Sindikat Ranmor Bersenpi Rakitan Dibekuk Saat Hendak Eksekusi Sepeda Motor

3 Min Read

‎Infovalid.news (Banten, Kota Tangerang) – Reskrim Polres Metro Tangerang Kota meringkus 2 anggota sindikat curanmor lintas Provinsi saat hendak beraksi mencuri sepeda motor di bilangan Ciledug Kota Tangerang Banten.

‎Sindikat yang telah beraksi sebanyak 4 kali ini membekali diri dengan senjata api rakitan saat beraksi dan tidak segan melukai korbannya apabila melakukan perlawanan. ‎

‎Penangkapan tersangka Agus Setiawan dan Ahmad Saleh merupakan hasil dari penyelidikan dan pembututan dimana sempat terjadi aksi kejar-kejaran saat keduanya berusaha melarikan diri sesaat aksi pencurian mereka diketahui petugas.

‎Saat dilakukan penggeledahan didapati satu pucuk senjata api rakitan jenis pistol berikut lima butir peluru yang dikuasai tersangka Agus Setiawan yang berperan sebagai joki.

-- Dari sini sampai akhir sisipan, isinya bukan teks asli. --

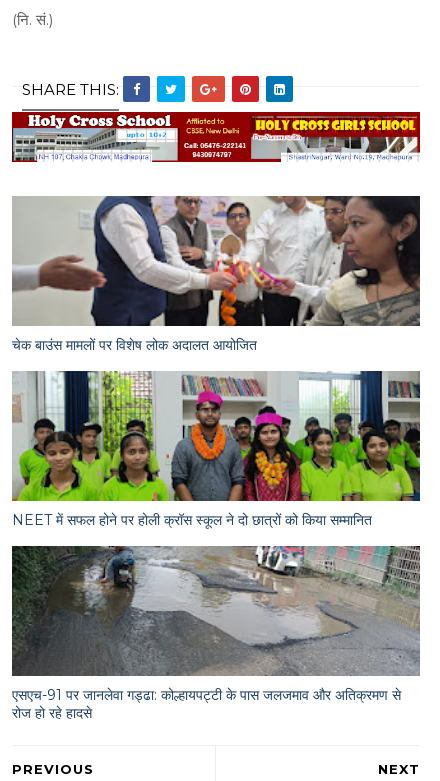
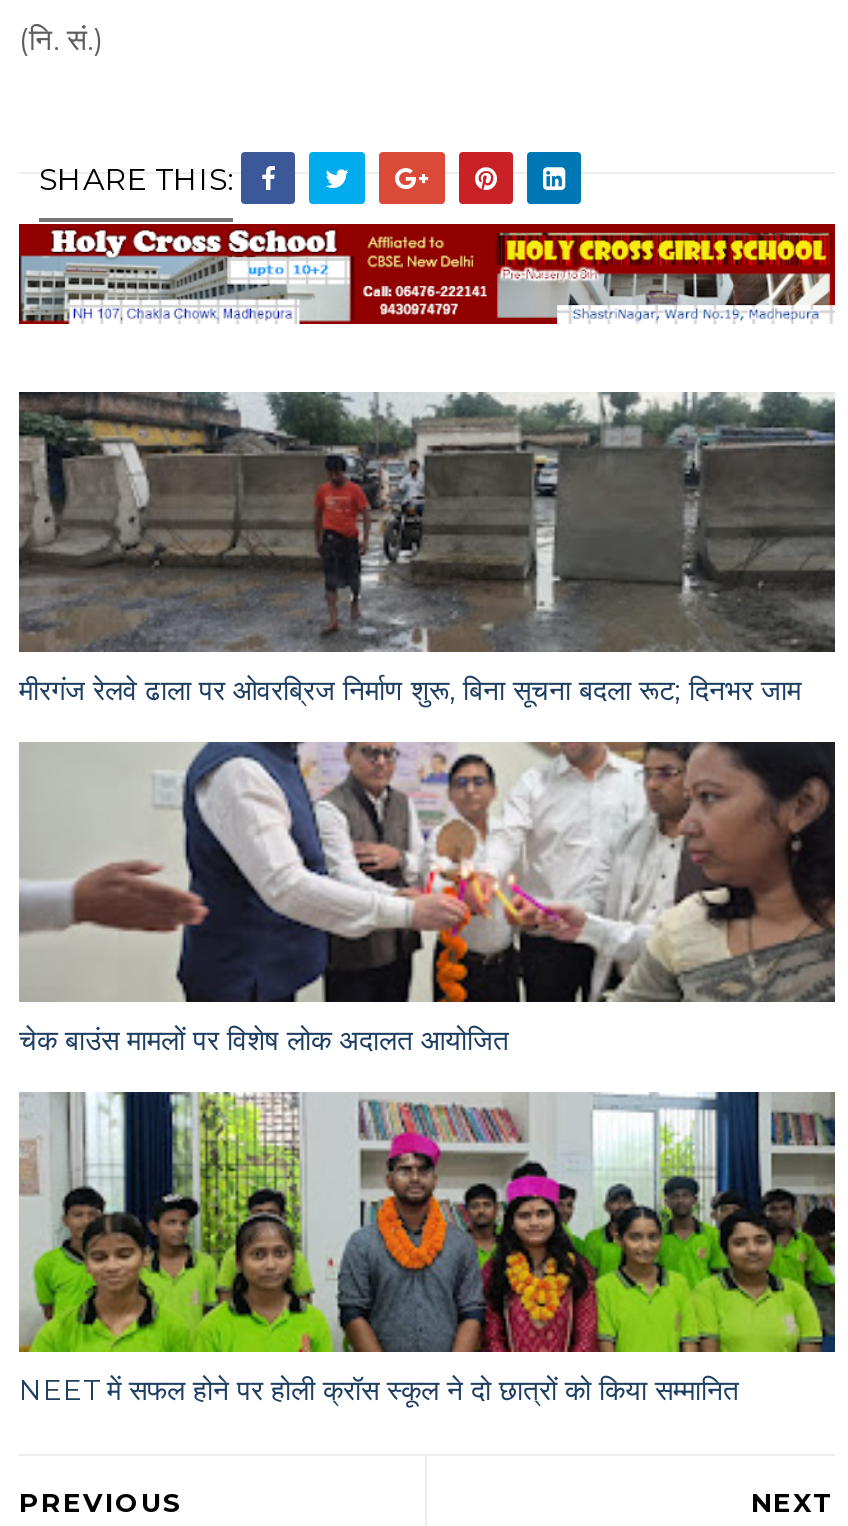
+ [image]
+ मीरगंज रेलवे ढाला पर ओवरब्रिज निर्माण शुरू, बिना सूचना बदला रूट; दिनभर जाम

moved down: [image] | चेक बाउंस मामलों पर विशेष लोक अदालत आयोजित | NEET में सफल होने पर होली क्रॉस स्कूल ने दो छात्रों को किया सम्मानित

- [image]
- एसएच-91 पर जानलेवा गड्ढा: कोल्हायपट्टी के पास जलजमाव और अतिक्रमण से
- रोज हो रहे हादसे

‎Sedangkan tersangka Ahmad Saleh berperan sebagai pemetik atau eksekutor pencurian sepeda motor satu pelaku lain yang berperan sebagai pengawas masih dalam pengejaran

‎Selain itu, disita juga satu unit sepeda motor kunci letter T serta magnet sindikat ini dinilai sadis saat beraksi karena tidak segan untuk menembakkan senjata api apabila korbannya melawan

‎Ditemui pada Selasa Sore Kasat Reskrim Polres Metro Tangerang Kota AKBP parikhesit mengatakan sindikat curanmor bersenpi lintas Provinsi ini telah empat kali beraksi di wilayah Kota Tangerang Dan Jakarta Barat.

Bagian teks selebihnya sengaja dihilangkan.